Saturday, March 7, 2020

Python - Iterables


Iterables

v A central abstraction in python is the notion of an iterable: an object from which you can fetch a sequence of other objects.
The act of fetching a sequence from an iterable object is known as iteration.

v What are Comprehensions in Python:

A concise syntax for describing lists, sets, or dictionaries in a declarative or functional style.
This shorthand is readable and expressive meaning that comprehensions are very effective at communicating intent to human readers.


v List Comprehension:

Ø List comprehension is enclosed in square brackets just like a literal list, but instead of literal elements it contains a fragment of declarative code, which describes how to construct the elements of the list.

Ø General form of list comprehensions: [expr(item) for item in iterable].
That is, for each item in the iterable object on the right, we evaluate the expression on the left, and use that as the next element of this new list. The expression on the left is almost always in terms of the item, but that is not mandatory.

Ø The source object can be any iterable object such as a tuple.
The expression can be any Python expression (which may or may not be in terms of the item)

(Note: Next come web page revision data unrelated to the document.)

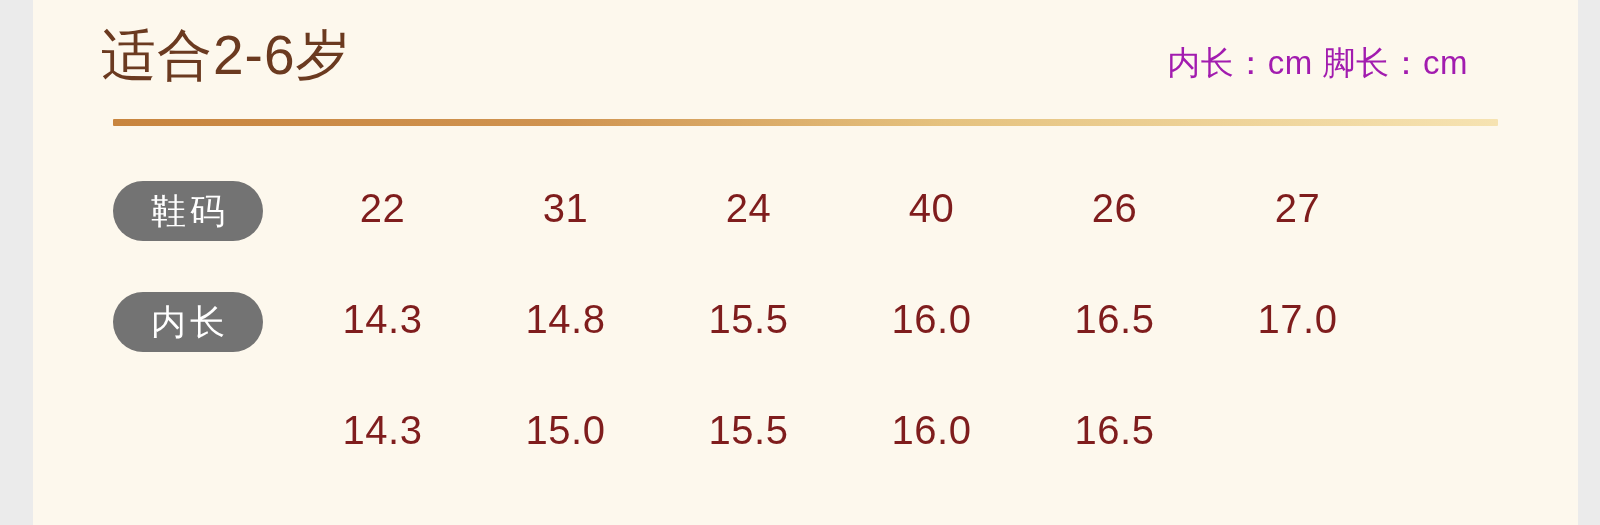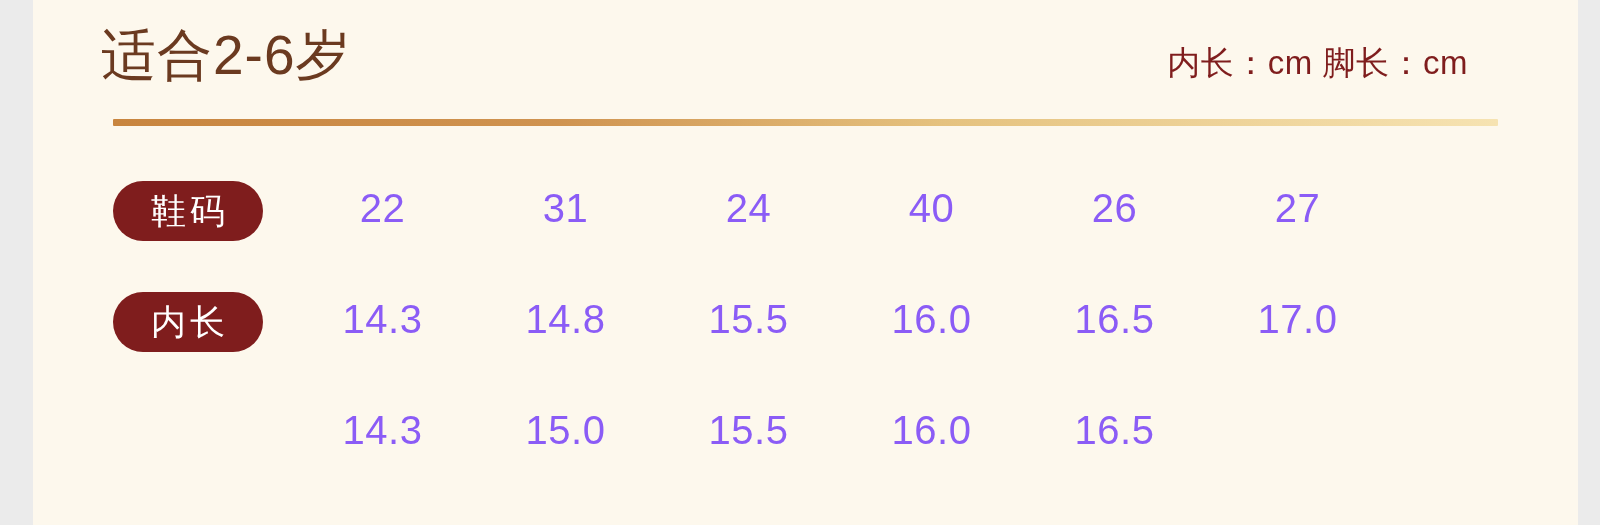"内长：cm 脚长：cm" .unit-note { color: #7f1d1d -> #a21caf }
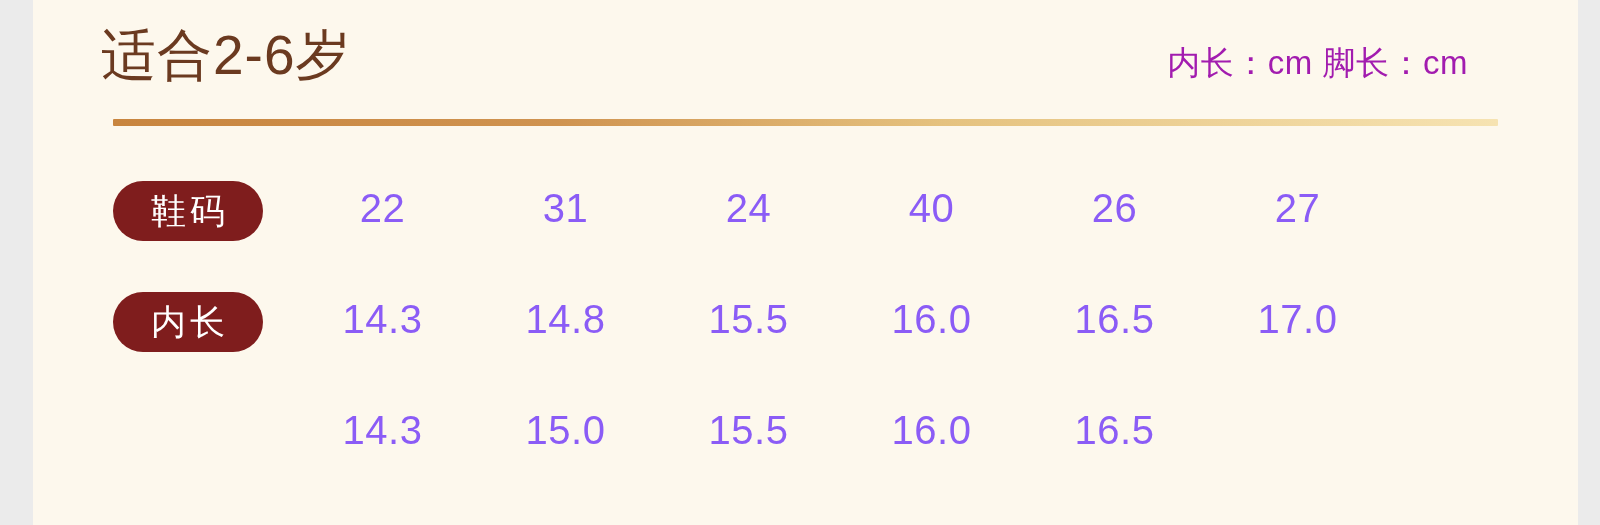"鞋码" .row-pill { background: #7f1d1d -> #737373 }
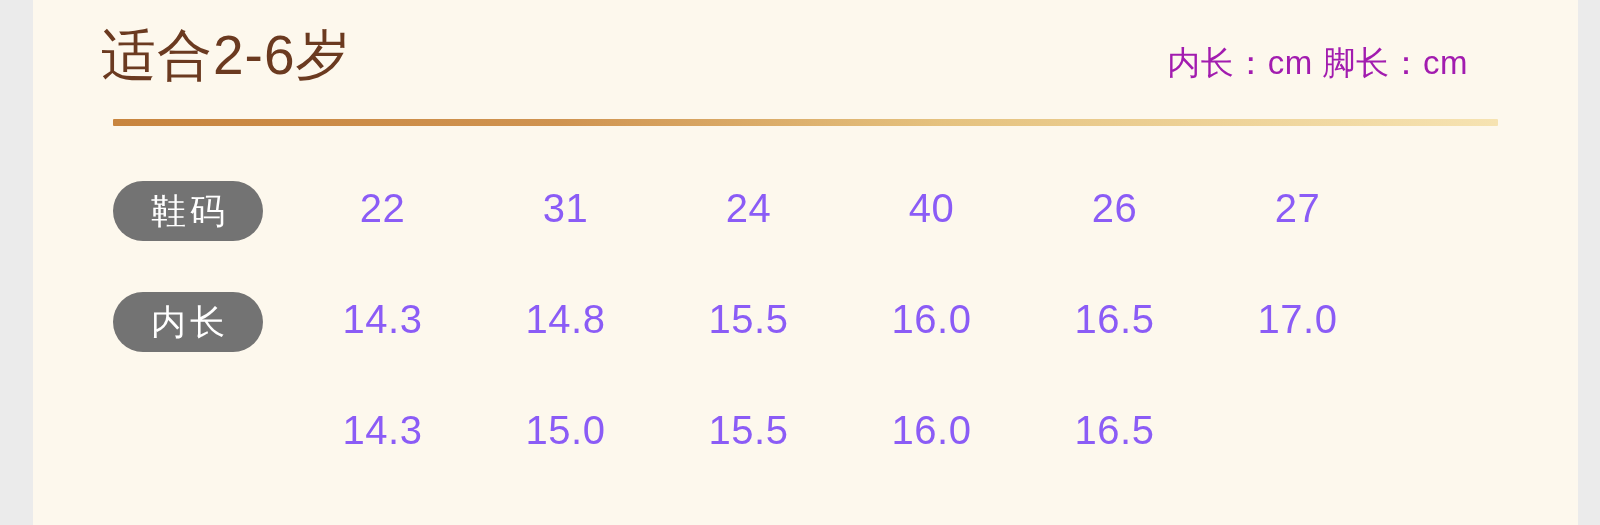"22" .value-cell { color: #8b5cf6 -> #7f1d1d }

Ø The type of object produced by list comprehensions is a regular list

List Comprehension
Equivalent for loop
In [8]: words="An enhanced Interactive Python."
In [9]: print(words)
An enhanced Interactive Python.
In [10]: [len(word) for word in words.split()]
Out[10]: [2, 8, 11, 7]
In [17]: type([len(word) for word in words.split()])
Out[17]: list
In [14]: lengths=[]
In [15]: for word in words.split():
    ...: lengths.append(len(word))
In [16]: print(lengths)
[2, 8, 11, 7]

v Set Comprehension:

Ø Set supports similar comprehension syntax using curly braces instead of square brackets.
Note that the resulting set will not be stored in a meaningful order since sets are unordered containers.
Use this to remove duplicates.

Ø General form of Set comprehensions: {expr(item) for item in iterable}
Set Comprehension
In [18]: {len(word) for word in words.split()}
Out[18]: {2, 7, 8, 11}
In [19]: type({len(word) for word in words.split()})
Out[19]: set

v Dictionary Comprehension:

Ø Dictionary Comprehension also uses curly braces but is distinguished from the set comprehension by the fact that we now provide two colon separated expressions for the key and value, which will be evaluated in tandem for each item.

Ø General form of Set comprehensions: {key_expr:value_expr for item in iterable}

Dictionary Comprehension
In [20]: {word:len(word) for word in words.split()}
Out[20]: {'An': 2, 'enhanced': 8, 'Interactive': 11, 'Python.': 7}
In [21]: type({word:len(word) for word in words.split()})
Out[21]: dict

Ø One use for a dictionary comprehension is to invert a dictionary so we can perform efficient lookups in the opposite direction.
Note: Dictionary comprehensions do not work directly on dict sources. Use dict.items() to get keys and values from dict sources, and then use tuple unpacking to access the key and values separately.
In [22]: from pprint import pprint as pp
    ...: d1={word:len(word) for word in words.split()}
In [23]: pp(d1)
{'An': 2, 'Interactive': 11, 'Python.': 7, 'enhanced': 8}
In [25]: invertedd1={v:k for k,v in d1.items()}
In [26]: pp(invertedd1)
{2: 'An', 7: 'Python.', 8: 'enhanced', 11: 'Interactive'}

Ø Caution: If Dictionary comprehension produce some identical keys, later keys will override earlier keys.

v Limit on expression complexity in Comprehensions: There is no limit to the complexity of the expression we can use in any of the comprehensions, we should avoid going overboard and extract complex expressions into separate functions to preserve readability.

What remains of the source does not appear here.